CLAMP is unlike many custom NLP systems. It is a modular system made up of multiple parts that support different NLP tasks in the medical field. It has a workbench-style interface that can be accessed by both data scientist and non-data scientist users. The interface allows users to select, build and set up modules to meet their needs.
“It’s an ‘app (application) orchard’ approach. If you need an NLP pipeline to extract cancer pathology terms, for example, if we already have that functionality, you can use it from our library. If you want a pipeline to extract specialized rheumatology terms, right now we may not have that specific function in our library, but we’ll develop it, and we’ll add it into the ‘orchard’ for others to use,” explains Frank Manion, Ph.D., Vice President for Innovations at Melax Tech and former Chief Informatics Officer at the University of Michigan Comprehensive Cancer Center. “Ideally, we’d like to have the community involved in that process.”
As the CTSA Program researchers became more involved in the project, word spread throughout the network and through the team’s participation in CTSA-sponsored NLP challenges. Research teams outside of the CTSA Program also began using CLAMP. Soon, Xu’s lab started getting requests from outside companies.
“Having academic connections to the CTSA Program as a whole has been valuable because it tells us where innovations are needed and what directions we should be looking at for the product now and in the future,” said Manion. The technology transfer office at UTHealth Houston suggested licensing CLAMP from the university to academic and commercial parties. As interest grew, Xu formed a spin-off company called Melax Tech that licensed exclusive rights to CLAMP from the university. Melax Tech then led the distribution of CLAMP to industry users.

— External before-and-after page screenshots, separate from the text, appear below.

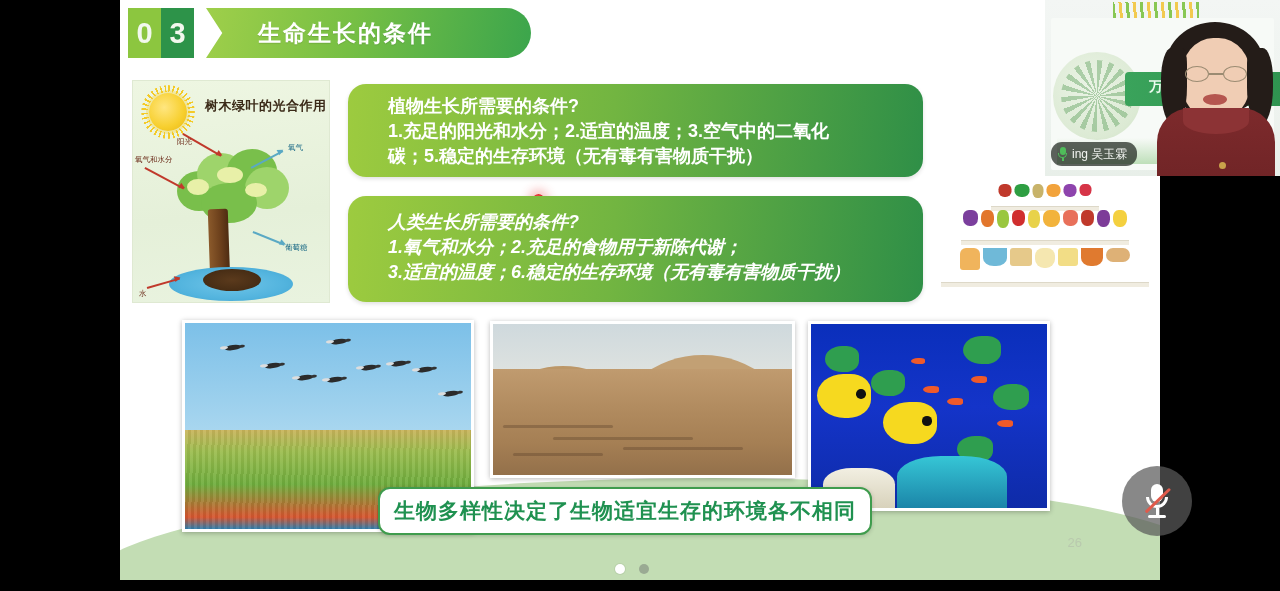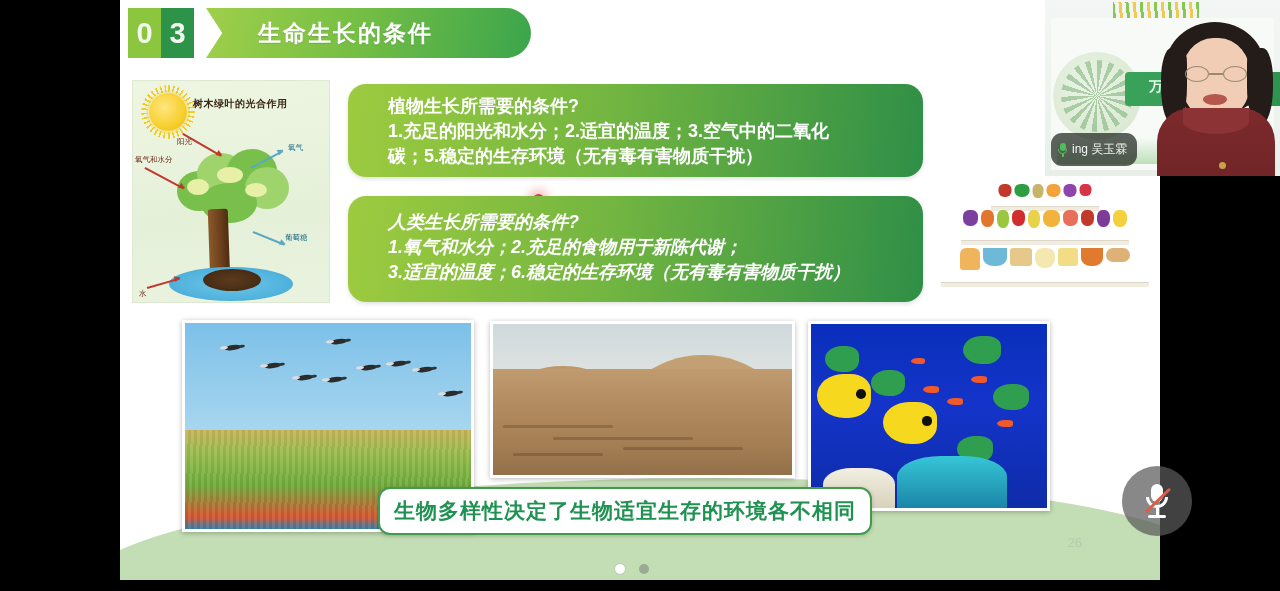--- a/index.html
+++ b/index.html
@@ -51,21 +51,21 @@
     color: #ffffff; font-size: 23px; font-weight: bold; letter-spacing: 2px;
     text-shadow: 0 1px 1px rgba(0,0,0,.12);
   }
 
   
   .photo-diagram {
     position: absolute; left: 12px; top: 80px; width: 198px; height: 223px;
     background: linear-gradient(175deg, #eef6e2 0%, #e5f0d9 60%, #e9f3df 100%);
     border: 1px solid #dfe9d2; overflow: hidden;
   }
-  .pd-title { position: absolute; left: 60px; top: 16px; font-size: 10px; color: #3b2a18; font-weight: bold; letter-spacing: .5px; white-space: nowrap;}
+  .pd-title { position: absolute; left: 72px; top: 16px; font-size: 13px; color: #3b2a18; font-weight: bold; letter-spacing: .5px; white-space: nowrap;}
   .sun { position: absolute; left: 16px; top: 12px; width: 38px; height: 38px; border-radius: 50%;
          background: radial-gradient(circle at 40% 38%, #ffe680 0%, #f7cf2e 60%, #e8b511 100%);
          box-shadow: 0 0 0 3px rgba(247,207,46,.35); }
   .sun::before {
     content:""; position:absolute; left:-8px; top:-8px; width:54px; height:54px; border-radius:50%;
     background: repeating-conic-gradient(#f4ca27 0deg 4deg, transparent 4deg 11deg);
     -webkit-mask: radial-gradient(circle, transparent 52%, #000 53%);
             mask: radial-gradient(circle, transparent 52%, #000 53%);
   }
   .tree-canopy { position:absolute; left:38px; top:68px; width:118px; height:80px; }
@@ -191,21 +191,21 @@
   .p-glasses i { position:absolute; width:24px; height:16px; border:1.6px solid #9b8b72; border-radius:50%; }
   .p-glasses i:first-child { left:0; } .p-glasses i:last-child { right:0; }
   .p-glasses::after{ content:""; position:absolute; left:24px; top:7px; width:14px; height:1.6px; background:#9b8b72;}
   .p-mouth { position:absolute; left:46px; top:72px; width:24px; height:11px; border-radius:50%; background:#b5564f; }
   .p-body { position:absolute; left:0px; top:86px; width:118px; height:90px;
       background: linear-gradient(180deg,#7d2a2c 0%, #6d2325 100%); border-radius:34px 34px 0 0; }
   .p-collar { position:absolute; left:26px; top:86px; width:66px; height:26px; background:#8c3335; border-radius:0 0 50% 50%; }
   .p-btn { position:absolute; left:62px; top:140px; width:7px; height:7px; border-radius:50%; background:#c9a24a; }
 
   #name-badge {
-    position:absolute; left:6px; bottom:10px; height:33px;
+    position:absolute; left:6px; bottom:10px; height:24px;
     background: rgba(30,38,30,.72); border-radius:11px;
     display:flex; align-items:center; gap:5px; padding:0 10px 0 7px;
   }
   #name-badge .label { color:#f2f5f1; font-size:12px; white-space:nowrap; }
   .mic-ic { width:9px; height:14px; position:relative; flex:0 0 auto;}
   .mic-ic .cap { position:absolute; left:1.5px; top:0; width:6px; height:8px; border-radius:3px; background:#4fbd5a; }
   .mic-ic .arc { position:absolute; left:0; top:6px; width:9px; height:5px;
       border:1.5px solid #4fbd5a; border-top:none; border-radius:0 0 5px 5px; }
   .mic-ic .stem { position:absolute; left:4px; top:11px; width:1.5px; height:3px; background:#4fbd5a; }
 
@@ -268,21 +268,21 @@
       <div class="pd-arrow red" style="left:50px; top:52px; width:44px; transform:rotate(30deg);"></div>
       <div class="pd-label" style="left:44px; top:56px;">阳光</div>
 
       <div class="pd-arrow red" style="left:12px; top:86px; width:44px; transform:rotate(28deg);"></div>
       <div class="pd-label" style="left:2px; top:74px;">氧气和水分</div>
 
       <div class="pd-arrow blue" style="left:118px; top:86px; width:36px; transform:rotate(-28deg);"></div>
       <div class="pd-label ox" style="left:155px; top:62px;">氧气</div>
 
       <div class="pd-arrow blue" style="left:120px; top:150px; width:34px; transform:rotate(22deg);"></div>
-      <div class="pd-label gl" style="left:152px; top:152px;">葡萄糖</div>
+      <div class="pd-label gl" style="left:152px; top:162px;">葡萄糖</div>
 
       <div class="pd-arrow red" style="left:14px; top:206px; width:34px; transform:rotate(-16deg);"></div>
       <div class="pd-label" style="left:6px; top:208px;">水</div>
     </div>
 
     <div class="greenbox" id="box-plants">
       <span class="hl">植物生长所需要的条件?</span>
       <span class="hl">1.充足的阳光和水分；2.适宜的温度；3.空气中的二氧化</span>
       <span class="hl">碳；5.稳定的生存环境（无有毒有害物质干扰）</span>
     </div>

Small Business Innovation Research Funding With NCATS
Xu and Manion credit NCATS’ CTSA Program, the SBIR grant, the program officers, and the many resources NCATS offers to grantees for helping CLAMP cross the commercialization finish line.
“With the SBIR program, small businesses need a site to implement their projects. We worked with CTSA Program sites to demonstrate how our system could help with those CTSA-related efforts. That’s actually a good trial. In fact, we recommend SBIR applicants work with local CTSA Program sites to test out their product together for the SBIR grant application,” Xu says.
The NCATS SBIR Program helped Melax Tech test the product and perform research and development to improve and expand CLAMP. Product testing led to the development of MERIC NLP, a cloud-based version of CLAMP. The purpose of MERIC NLP is to help improve health care research through text extraction and standardization.
“The SBIR grant changed our thinking,” Manion says. “It let us use the funding to really construct the building blocks to our future infrastructure or a future product suite.”
Melax Tech has worked with 650 health care and life science organizations. These include academic research centers, contract research organizations, insurance companies, and biotechnology and pharmaceutical companies. The company has grown from two employees to over 20 employees in four years. As they look to the future, Melax Tech aims to grow its “app orchard” by creating more turn-key NLP products and expanding its reach to more life science companies and areas of need.
“Winning the SBIR grant gave us a lot of confidence,” says Xu. “We began to see more real opportunities come up, and people were coming to us. They needed this kind of NLP application, and now three years later, we feel like this is a big market, and we can do many things to become a more successful company.”